→ Assigned task
Your task is to return all of the entries below exactly, leaving out each picture.
————————
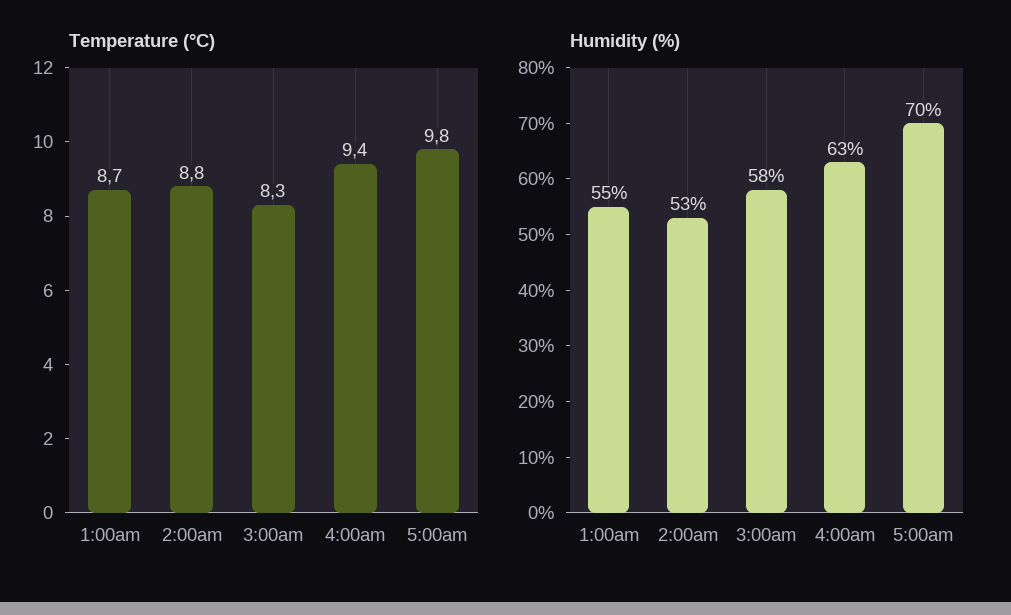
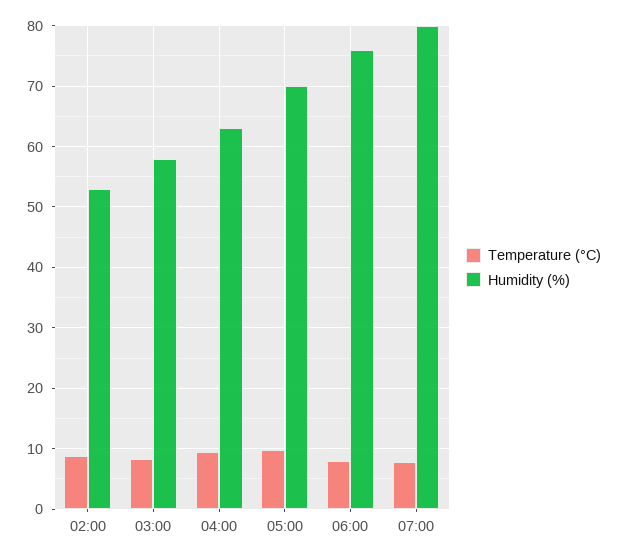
Temperature (°C), 1:00am: 8.7 -> none
Humidity (%), 1:00am: 55 -> none
Temperature (°C), 06:00: none -> 8
Humidity (%), 06:00: none -> 76
Temperature (°C), 07:00: none -> 8
Humidity (%), 07:00: none -> 80

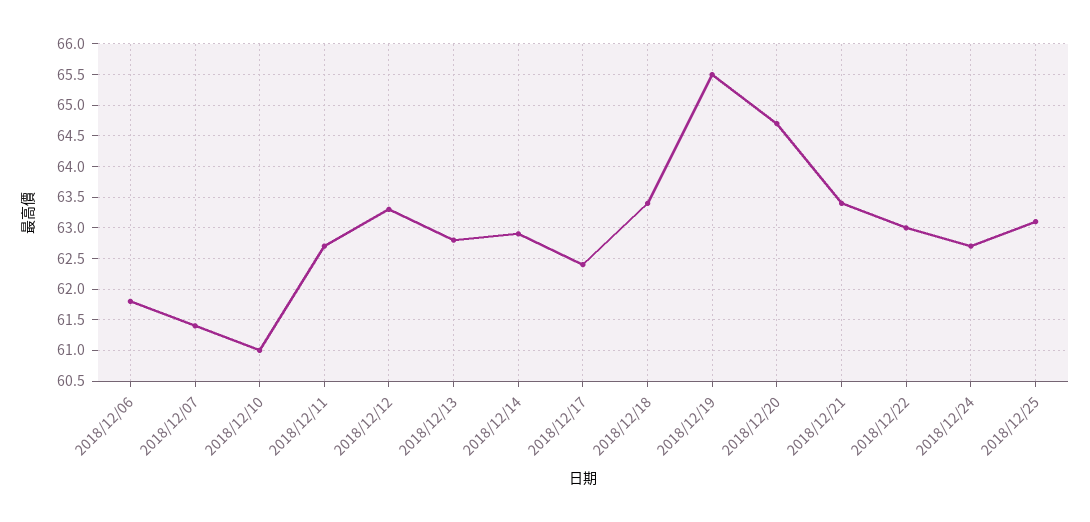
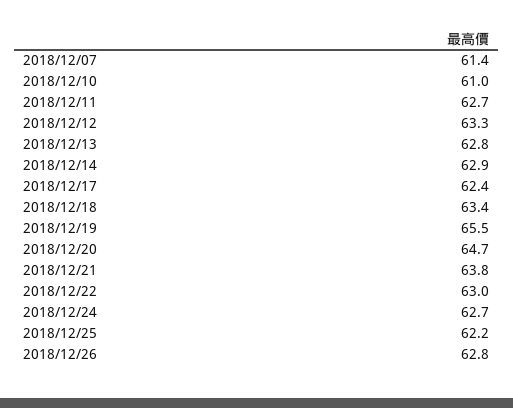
2018/12/06: 61.8 -> none
2018/12/21: 63.4 -> 63.8
2018/12/25: 63.1 -> 62.2
2018/12/26: none -> 62.8

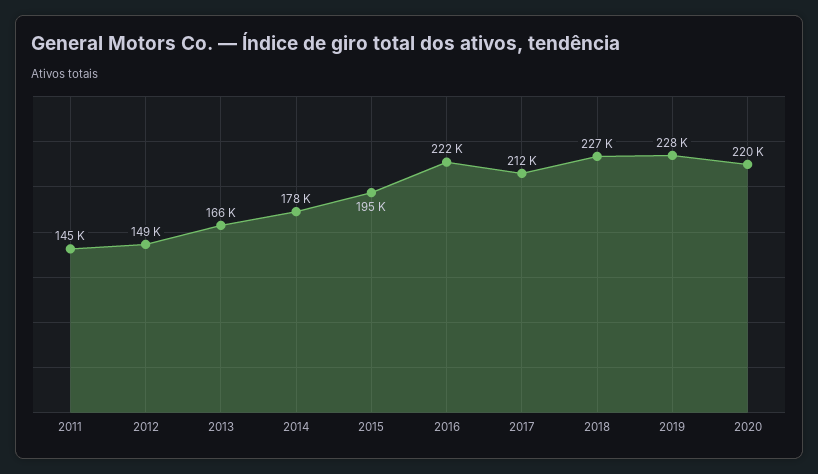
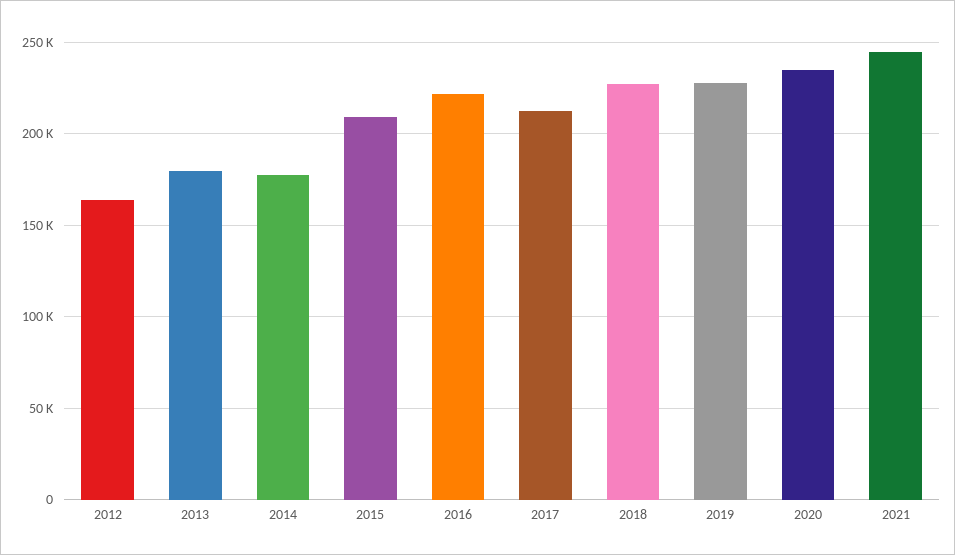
2011: 145000 -> none
2012: 149000 -> 165000
2013: 166000 -> 180000
2015: 195000 -> 210000
2020: 220000 -> 235000
2021: none -> 245000

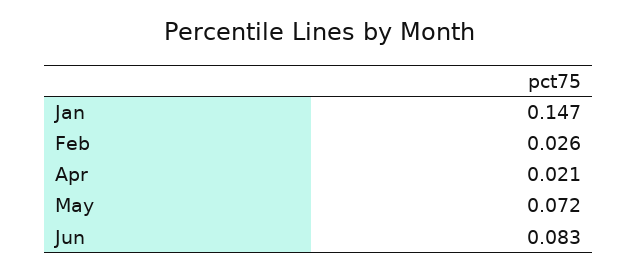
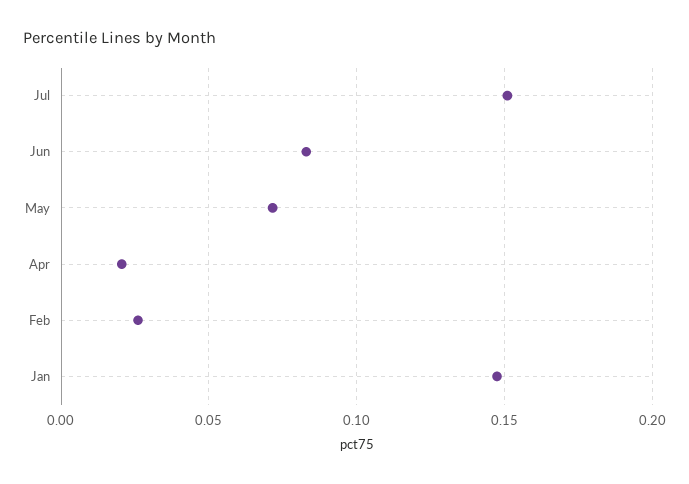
Jul: none -> 0.15

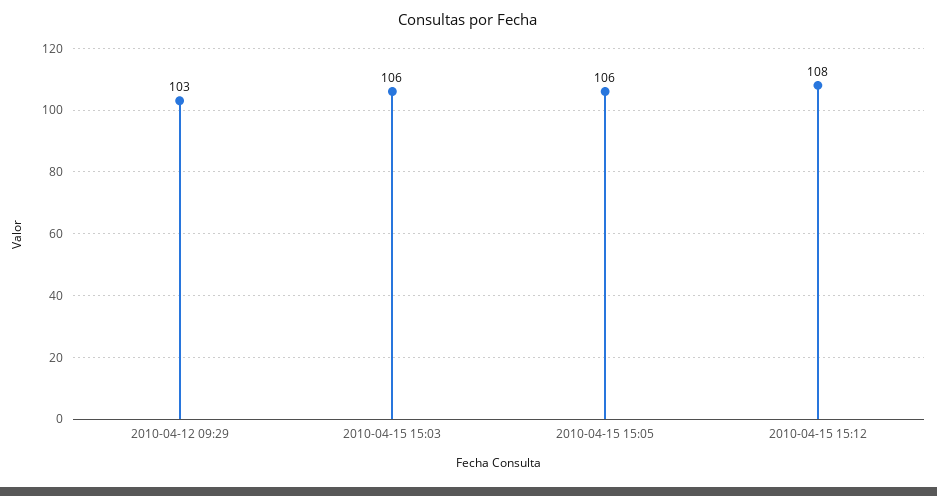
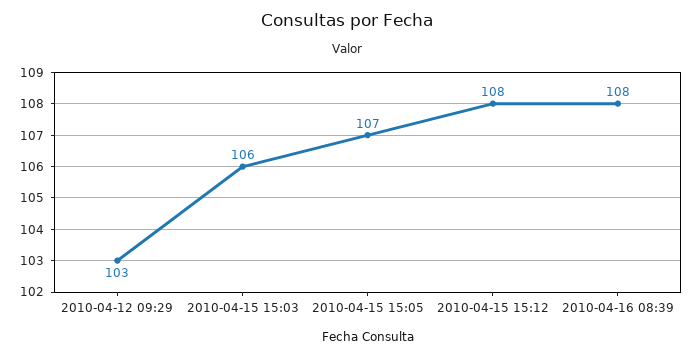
2010-04-15 15:05: 106 -> 107
2010-04-16 08:39: none -> 108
————————
→ Answer
Temperature (°C), 1:00am: 8.7 -> none
Humidity (%), 1:00am: 55 -> none
Temperature (°C), 06:00: none -> 8
Humidity (%), 06:00: none -> 76
Temperature (°C), 07:00: none -> 8
Humidity (%), 07:00: none -> 80

2018/12/06: 61.8 -> none
2018/12/21: 63.4 -> 63.8
2018/12/25: 63.1 -> 62.2
2018/12/26: none -> 62.8

2011: 145000 -> none
2012: 149000 -> 165000
2013: 166000 -> 180000
2015: 195000 -> 210000
2020: 220000 -> 235000
2021: none -> 245000

Jul: none -> 0.15

2010-04-15 15:05: 106 -> 107
2010-04-16 08:39: none -> 108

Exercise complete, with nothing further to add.